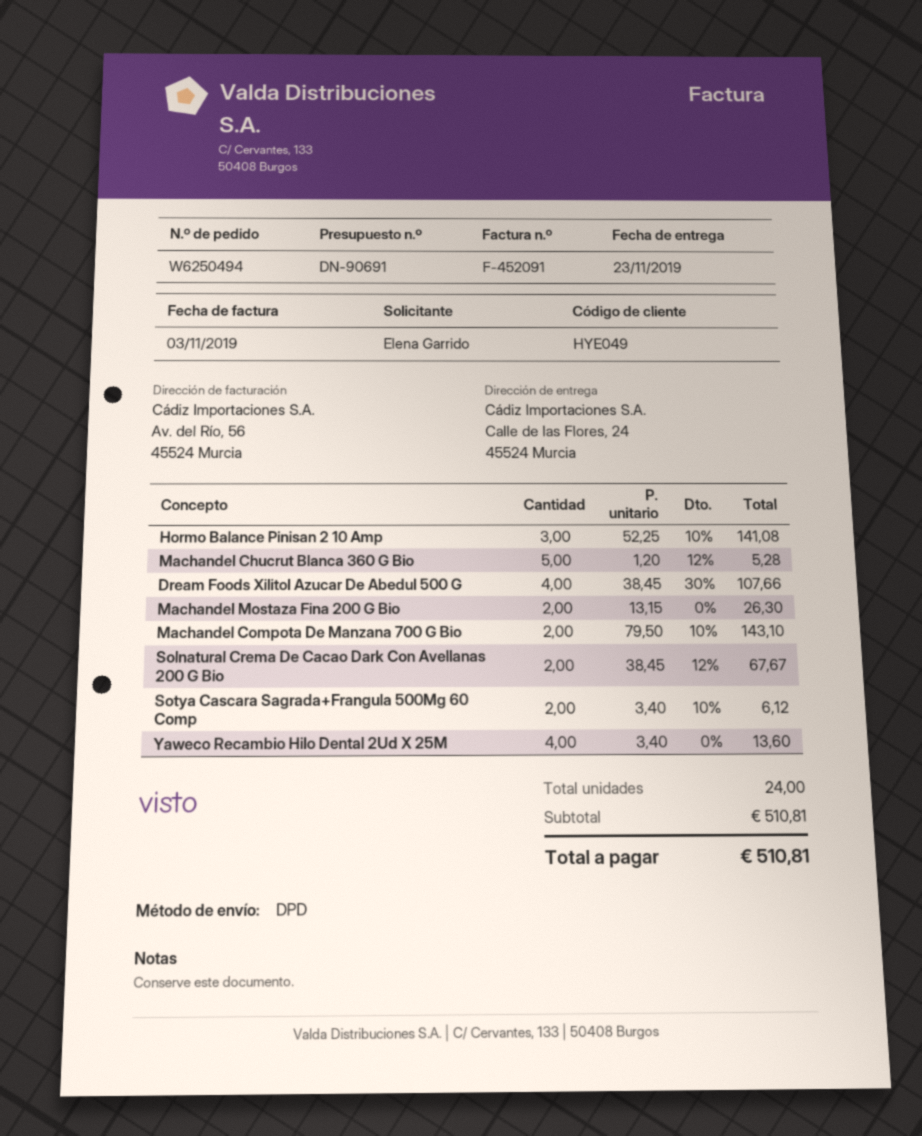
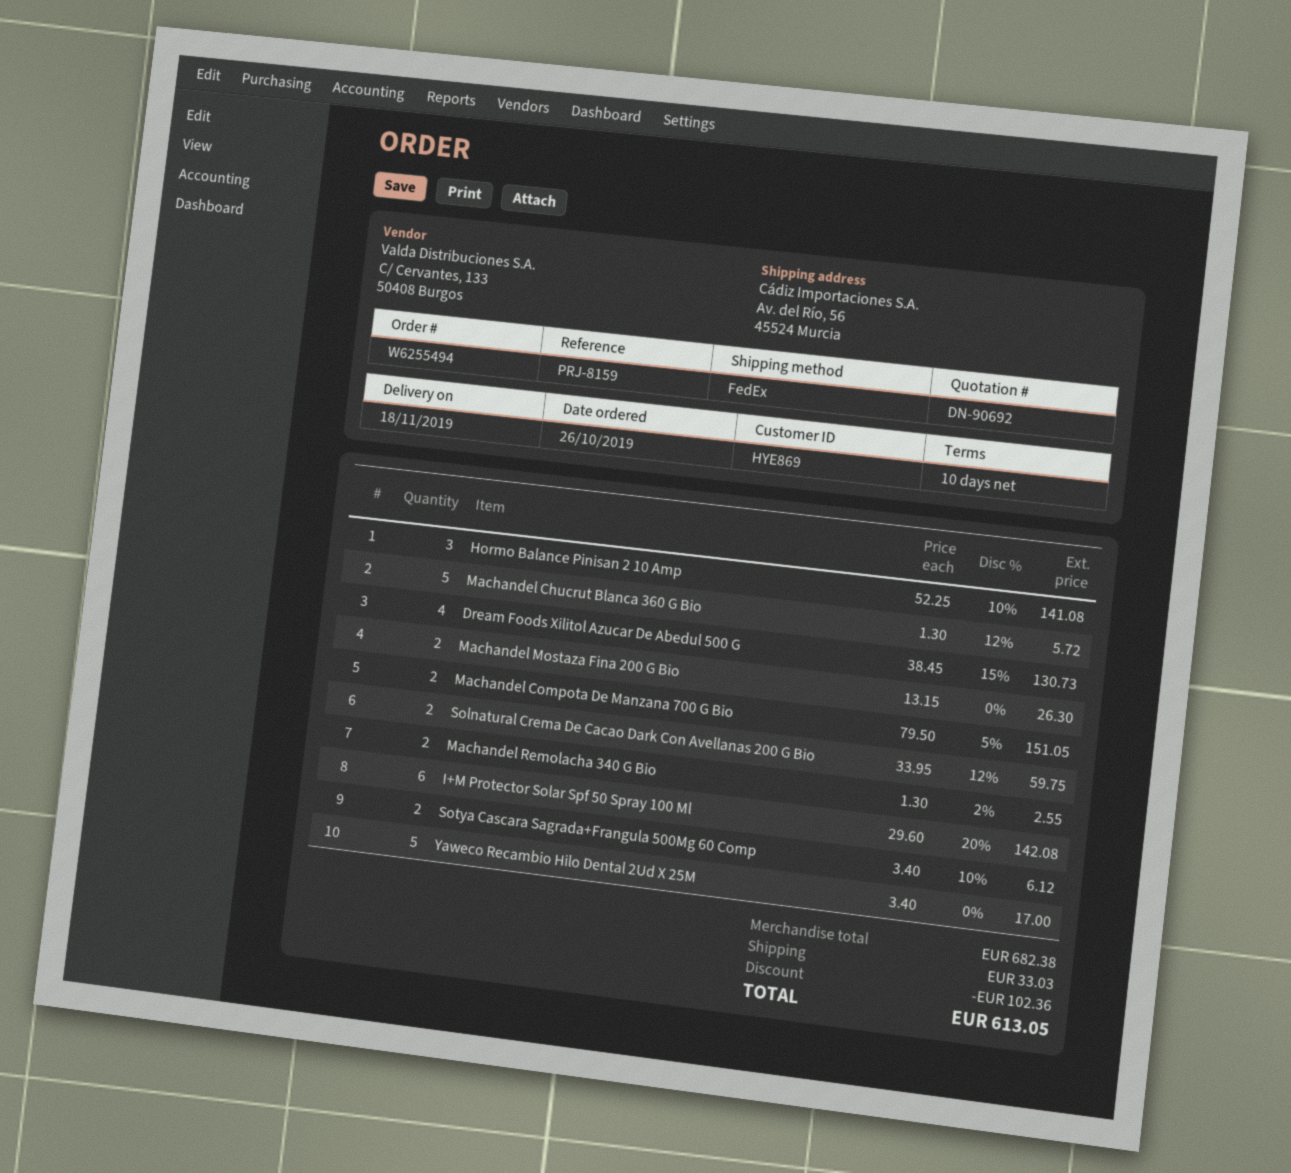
quote number: DN-90691 -> DN-90692
order number: W6250494 -> W6255494
delivery date: 2019-11-23 -> 2019-11-18
customer number: HYE049 -> HYE869
shipping method: DPD -> FedEx
ship to: Calle de las Flores, 24, 45524 Murcia -> Av. del Río, 56, 45524 Murcia
Machandel Chucrut Blanca 360 G Bio: 5 x 1.20 - 12% = 5.28 -> 5 x 1.30 - 12% = 5.72
Dream Foods Xilitol Azucar De Abedul 500 G: 4 x 38.45 - 30% = 107.66 -> 4 x 38.45 - 15% = 130.73
Machandel Compota De Manzana 700 G Bio: 2 x 79.50 - 10% = 143.10 -> 2 x 79.50 - 5% = 151.05
Solnatural Crema De Cacao Dark Con Avellanas 200 G Bio: 2 x 38.45 - 12% = 67.67 -> 2 x 33.95 - 12% = 59.75
Yaweco Recambio Hilo Dental 2Ud X 25M: 4 x 3.40 = 13.60 -> 5 x 3.40 = 17.00
Machandel Remolacha 340 G Bio: none -> 2 x 1.30 - 2% = 2.55
I+M Protector Solar Spf 50 Spray 100 Ml: none -> 6 x 29.60 - 20% = 142.08
subtotal: 510.81 -> 682.38
discount: none -> 102.36
shipping: none -> 33.03
total: 510.81 -> 613.05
####################
» **What to work on**: Lines are to be repeated exactly from the one that contains "subtotal: 510.81 -> 682.38" through the last line of the listing, with both ends kept and no others added.

» **Final answer**:
subtotal: 510.81 -> 682.38
discount: none -> 102.36
shipping: none -> 33.03
total: 510.81 -> 613.05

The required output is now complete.